OCP 4.x VMware vSphere and Hybrid UPI Automation

Table of Contents

Quickstart
Prerequisites
Installation Steps
Post Install (Hybrid clusters)
Final Check:
In the works and wishlist (Call to arms)
- Actively in development
- Wishlist

Note	This repository was derived from the original works of Mike Allmen and Vijay Chintalapati located in the Official Red Hat Official GitHub repo

The goal of this repo is to automate the deployment (and redeployment) of OpenShift v4 clusters. Using the same repo and with minor tweaks, it can be applied to any version of OpenShift higher than 4.4. As it stands right now, the repo works for several installation use cases:

vSphere cluster (3 node master only or traditional 5+ node clusters with worker nodes)
Hybrid cluster (vSphere masters and baremetal workers)
Static IPs for nodes (lack of isolated network to let helper run DHCP server)
DHCP/Dynamic IPs for nodes (requires reservations in DHCP server config)
w/o Cluster-wide Proxy (HTTP and SSL/TLS with certs supported)
Restricted network (with or without DHCP)
No Cloud Provider (Useful for mixed clusters with both virtual and physical Nodes)
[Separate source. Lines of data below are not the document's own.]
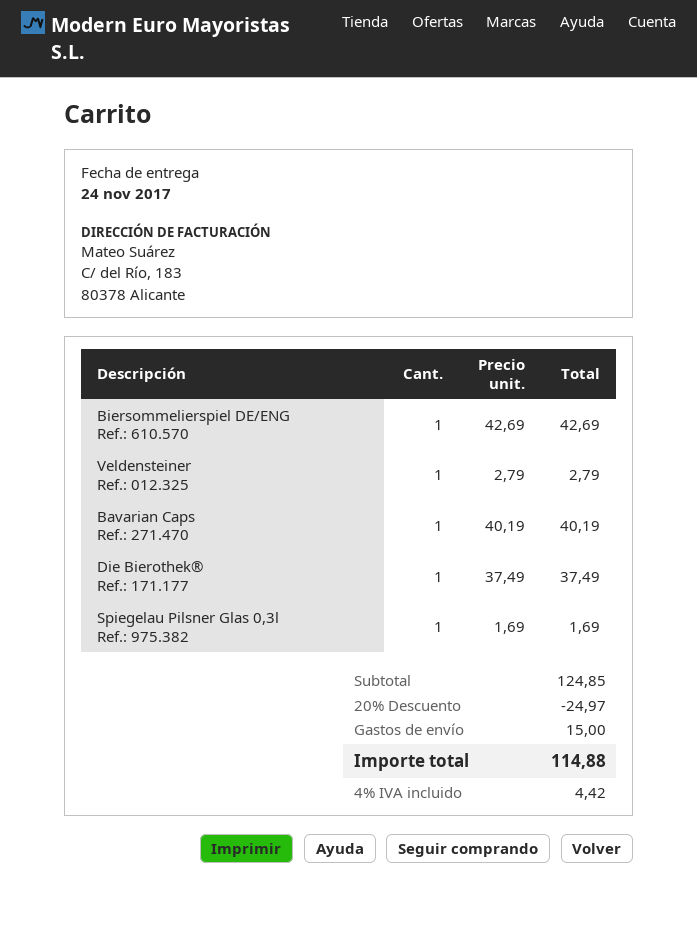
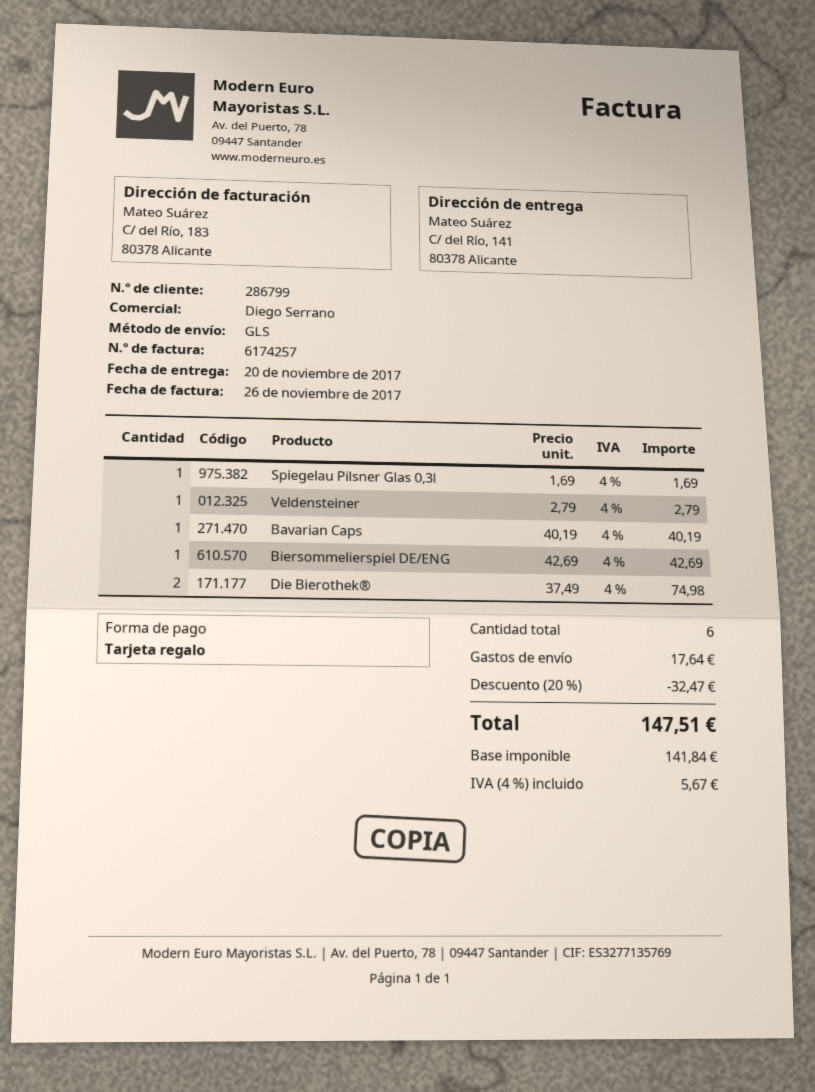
delivery date: 2017-11-24 -> 2017-11-20
Die Bierothek®: 1 x 37.49 = 37.49 -> 2 x 37.49 = 74.98
discount: 20% = 24.97 -> 20% = 32.47
shipping: 15.00 -> 17.64
tax: 4% = 4.42 -> 4% = 5.67
total: 114.88 -> 147.51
This repo is most ideal for Home Lab and Proof-of-Concept scenarios. Having said that, if prerequisites (below) can be met and if the vCenter service account can be locked down to access only certain resources and perform only certain actions, the same repo can then be used for DEV or higher environments. Refer to the Required vCenter account privileges section in the OCP documentation for more details on required permissions for a vCenter service account.

Quickstart

The quickstart section is a brief summary of everything you need to do to use this repo. There are more details later in this document.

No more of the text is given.